Devil Conspiracy, The

On the one hand, The Devil Conspiracy is as bad as a January horror release gets. On the other hand, it’s wildly entertaining in its weird combo of self-seriousness and in-on-the-joke-i-ness. It’s a tough one to review… and I’m giving it 3 stars, not because it’s good, but because – if you go in mind devilishly open for this kind of high camp – you might just dig it.

If nothing else, the movie fully commits from the first scene. I went in expecting a run-of-the-mill possession story and got Lucifer literally falling form heaven and getting locked up in hell by the archangel Michael. They aren’t going for half-measures in this flick.

But what it is actually about? Tell me if you’ve heard this one before… Satanic soldiers and scientists steal the Shroud of Turin in order to extract Jesus’ DNA from the blood on the material. They then plan to clone Jesus Christ because Jesus is the only human form that Lucifer can possess without killing the body. And the archangel Michael is back in a leather duster and armed with a shotgun to accompany his raid on the IVF hospital (which is located, of course, on the mouth of hell).

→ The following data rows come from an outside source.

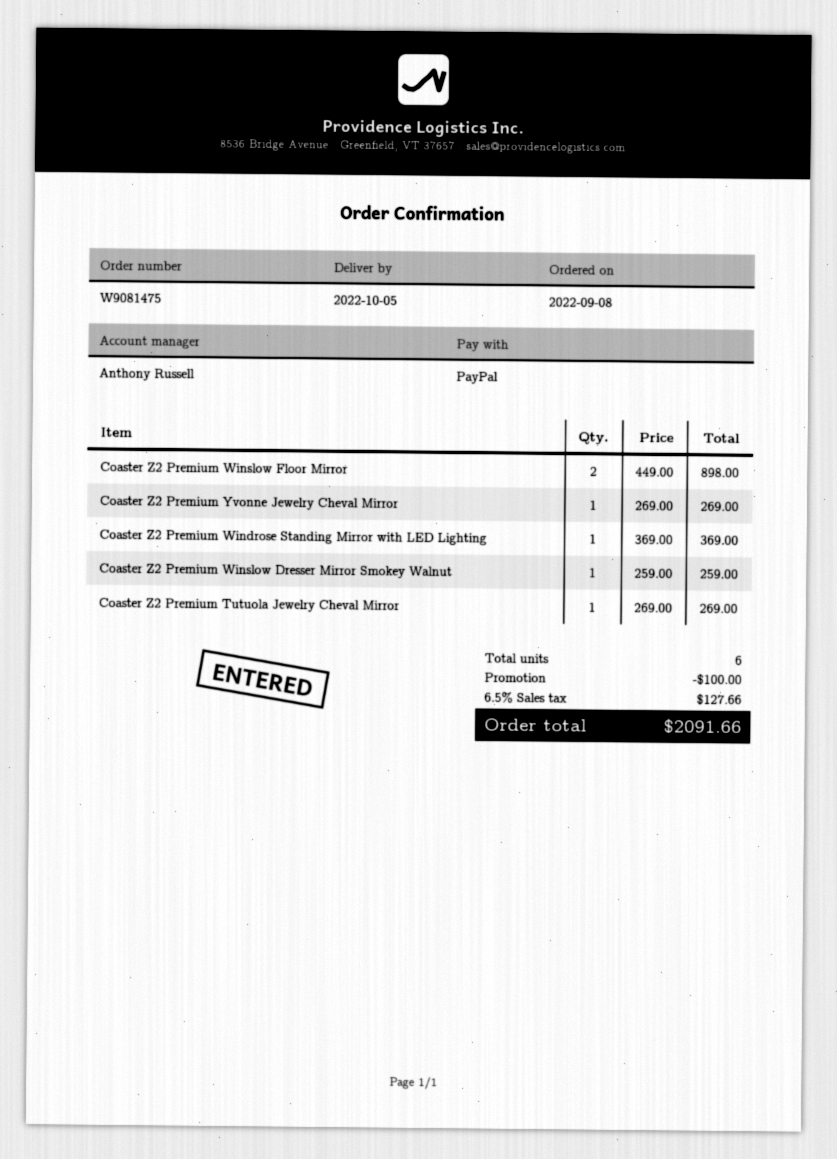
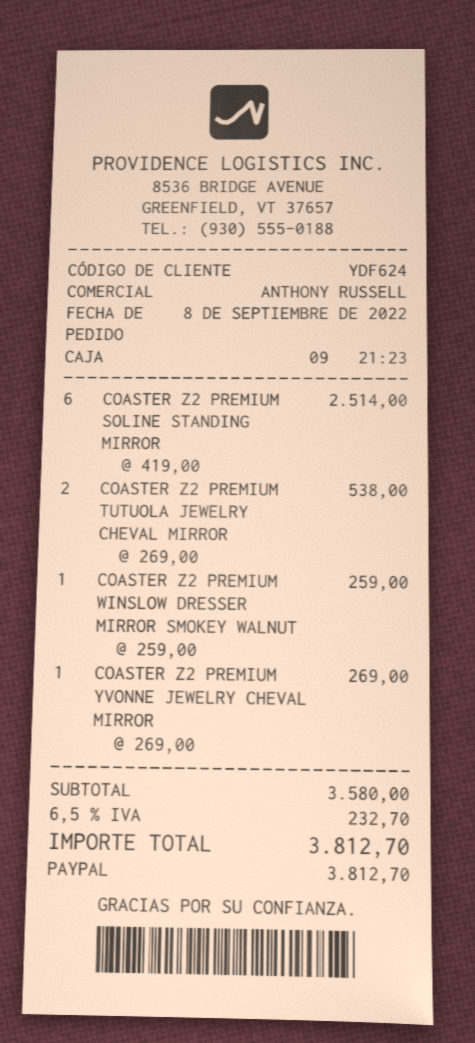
Coaster Z2 Premium Winslow Floor Mirror: 2 x 449.00 = 898.00 -> none
Coaster Z2 Premium Windrose Standing Mirror with LED Lighting: 1 x 369.00 = 369.00 -> none
Coaster Z2 Premium Tutuola Jewelry Cheval Mirror: 1 x 269.00 = 269.00 -> 2 x 269.00 = 538.00
COASTER Z2 PREMIUM SOLINE STANDING MIRROR: none -> 6 x 419.00 = 2514.00
discount: 100.00 -> none
tax: 6.5% = 127.66 -> 6.5% = 232.70
total: 2091.66 -> 3812.70

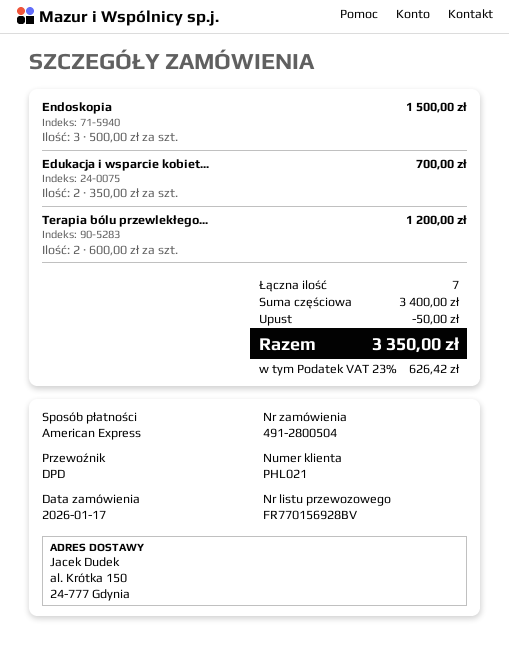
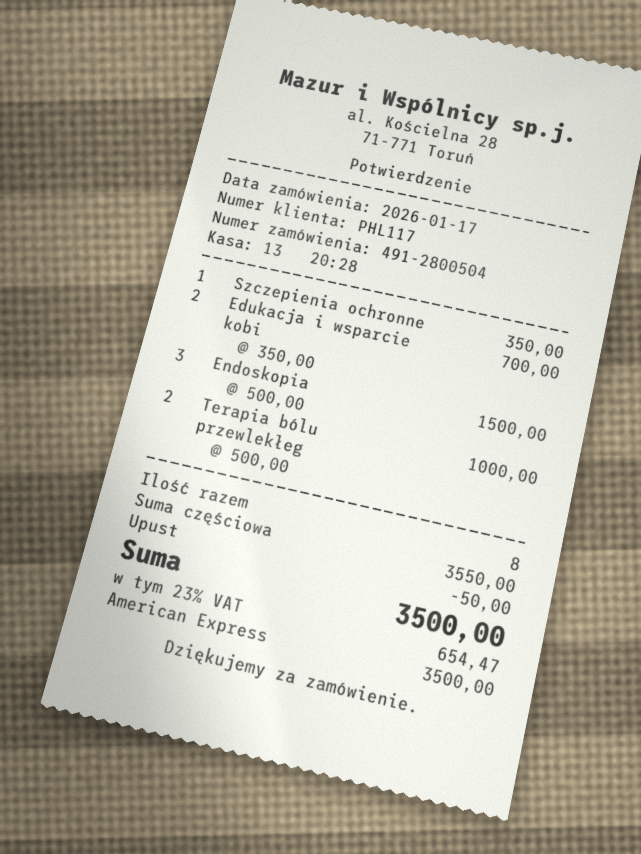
customer number: PHL021 -> PHL117
Terapia bólu przewlekłego...: 2 x 600.00 = 1200.00 -> 2 x 500.00 = 1000.00
Szczepienia ochronne: none -> 1 x 350.00 = 350.00
total quantity: 7 -> 8
subtotal: 3400.00 -> 3550.00
tax: 23% = 626.42 -> 23% = 654.47
total: 3350.00 -> 3500.00

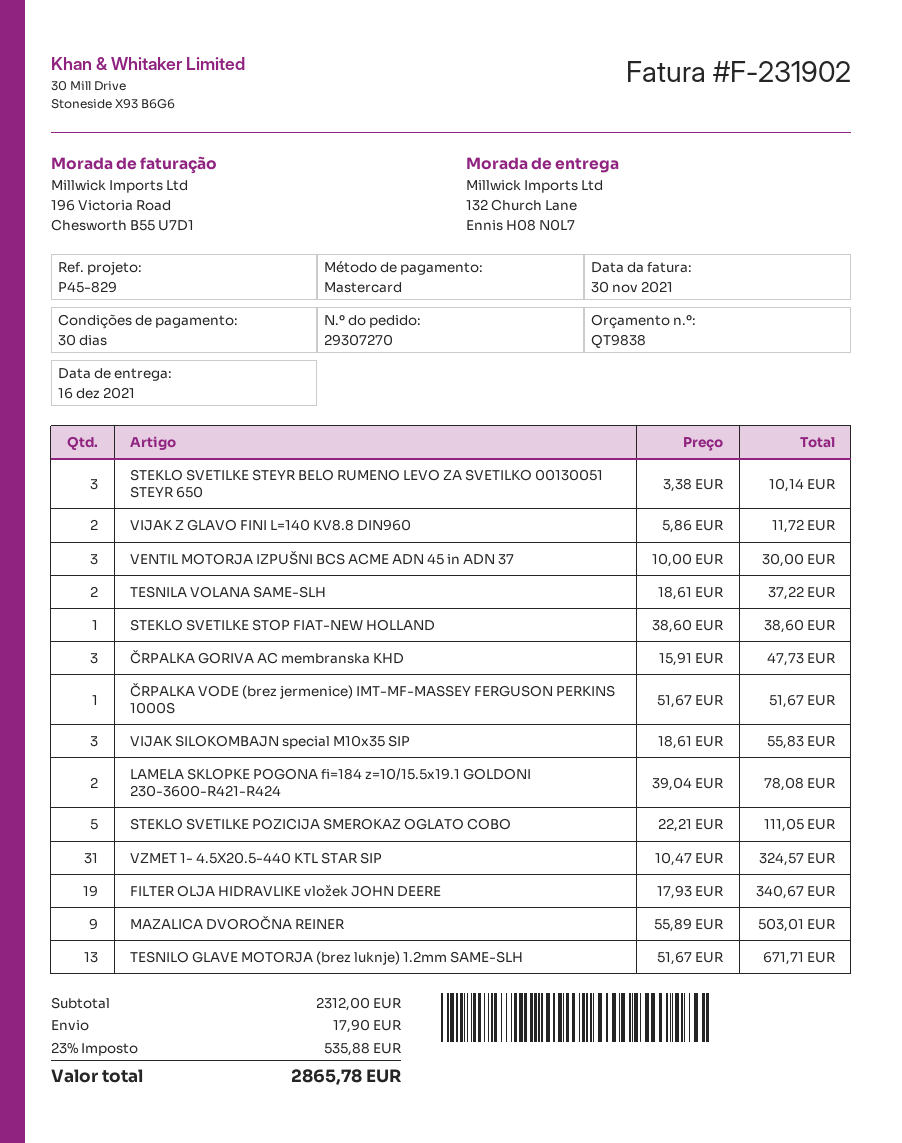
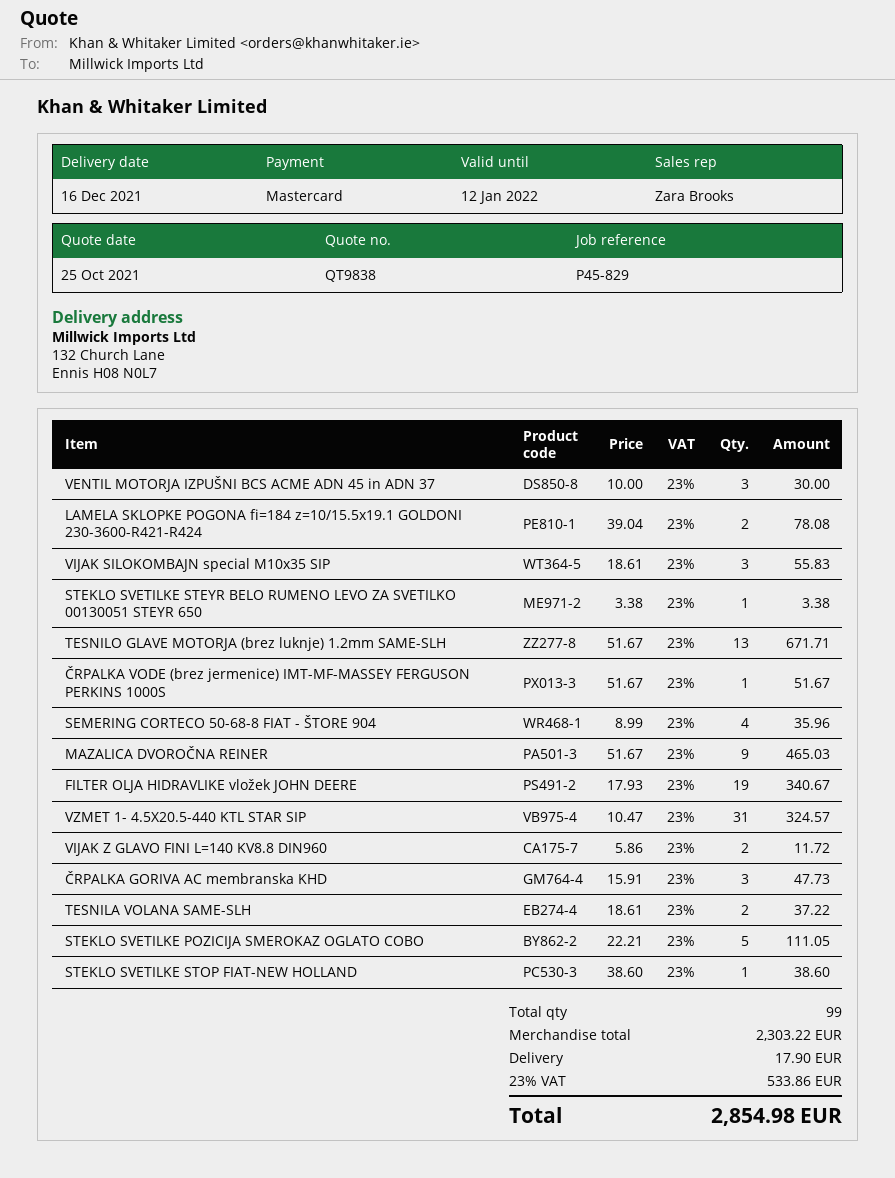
STEKLO SVETILKE STEYR BELO RUMENO LEVO ZA SVETILKO 00130051 STEYR 650: 3 x 3.38 = 10.14 -> 1 x 3.38 = 3.38
MAZALICA DVOROČNA REINER: 9 x 55.89 = 503.01 -> 9 x 51.67 = 465.03
SEMERING CORTECO 50-68-8 FIAT - ŠTORE 904: none -> 4 x 8.99 = 35.96
subtotal: 2312.00 -> 2303.22
tax: 23% = 535.88 -> 23% = 533.86
total: 2865.78 -> 2854.98

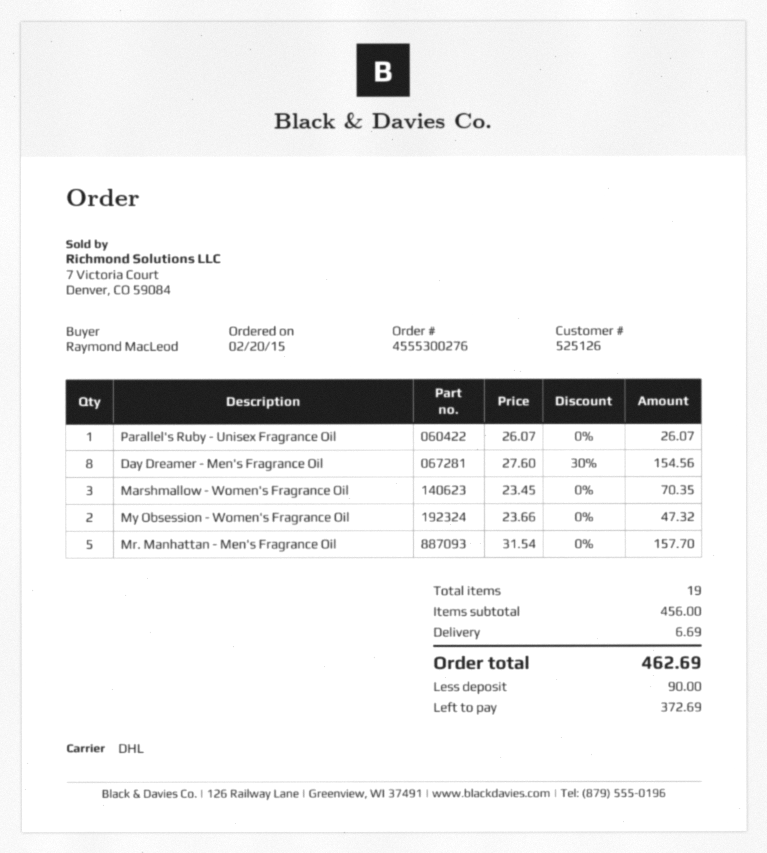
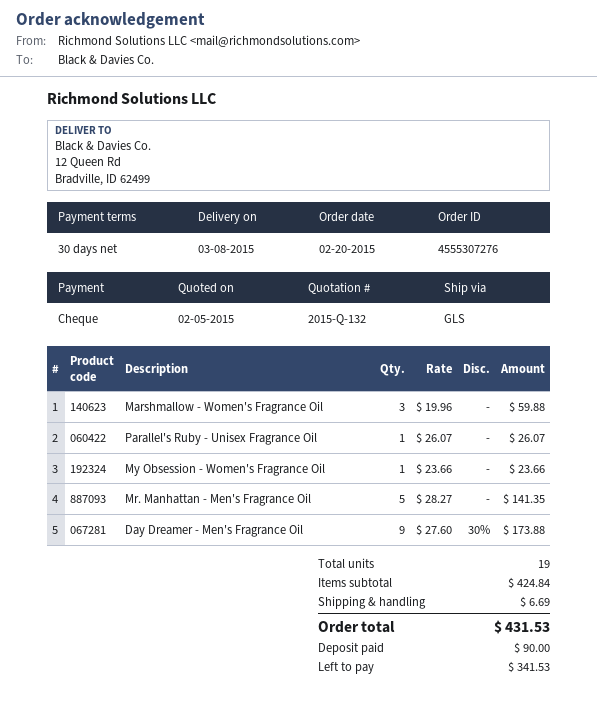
order number: 4555300276 -> 4555307276
shipping method: DHL -> GLS
Day Dreamer - Men's Fragrance Oil: 8 x 27.60 - 30% = 154.56 -> 9 x 27.60 - 30% = 173.88
Marshmallow - Women's Fragrance Oil: 3 x 23.45 = 70.35 -> 3 x 19.96 = 59.88
My Obsession - Women's Fragrance Oil: 2 x 23.66 = 47.32 -> 1 x 23.66 = 23.66
Mr. Manhattan - Men's Fragrance Oil: 5 x 31.54 = 157.70 -> 5 x 28.27 = 141.35
subtotal: 456.00 -> 424.84
total: 462.69 -> 431.53
balance: 372.69 -> 341.53

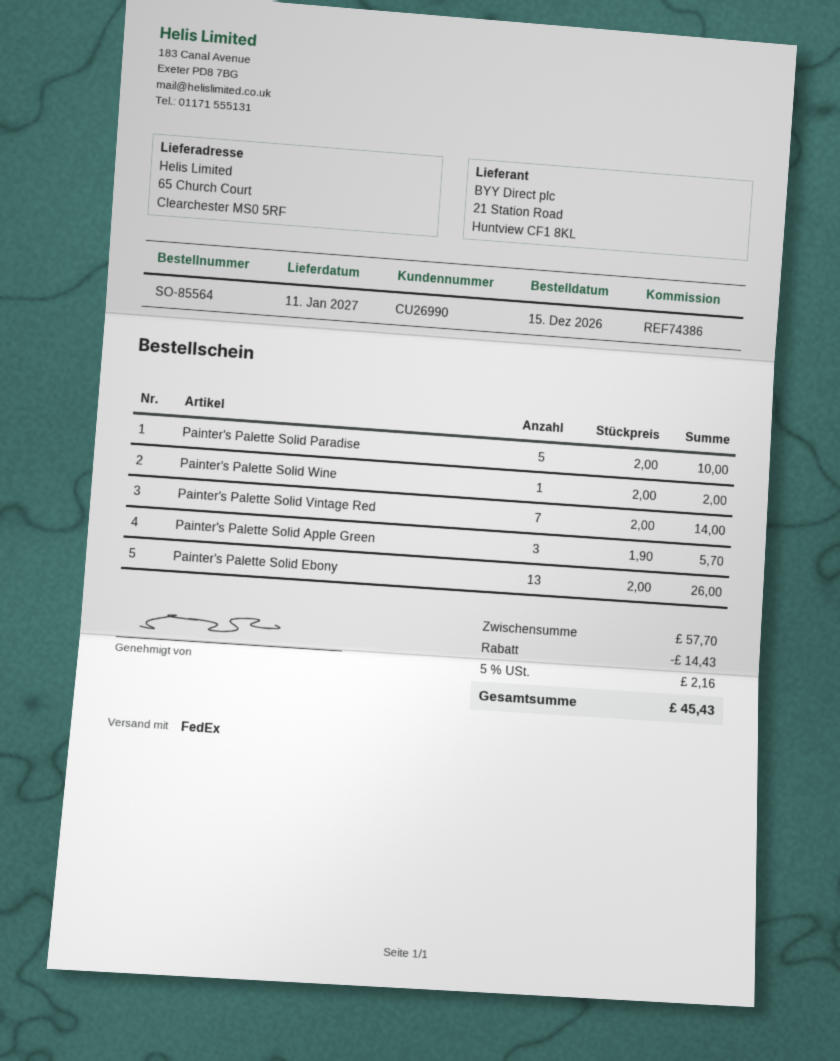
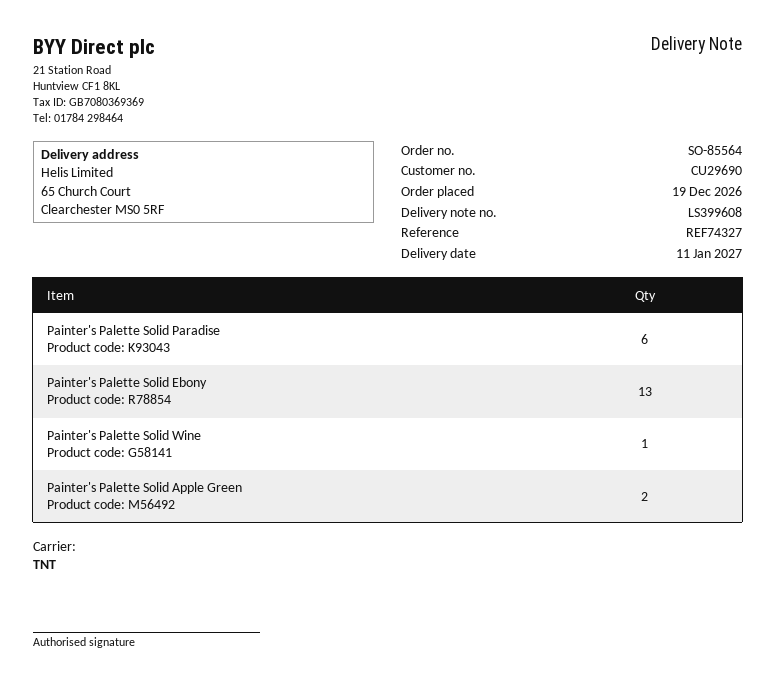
order date: 2026-12-15 -> 2026-12-19
customer number: CU26990 -> CU29690
reference: REF74386 -> REF74327
shipping method: FedEx -> TNT
Painter's Palette Solid Paradise: 5 -> 6
Painter's Palette Solid Vintage Red: 7 -> none
Painter's Palette Solid Apple Green: 3 -> 2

This movie is very self-serious except when Michael shows up to the tune of Devil Inside by INXS. Or when Lucifer says his whole plan is a big FU to daddy. Or the over-the-top, borderline campy acting that everyone fully commits to. I had a lot of fun laughing hysterically at this movie… and they probably meant it that way. Sometimes.

You might think this is a godawful terrible movie and I wouldn’t argue with you. Maybe with the right mindset and the right willingness to enjoy a movie that goes this nuts, you might enjoy it. I did… I thought I was going to have a genuine pile of January garbage and I wound up admiring the flick’s go-for-broke attitude.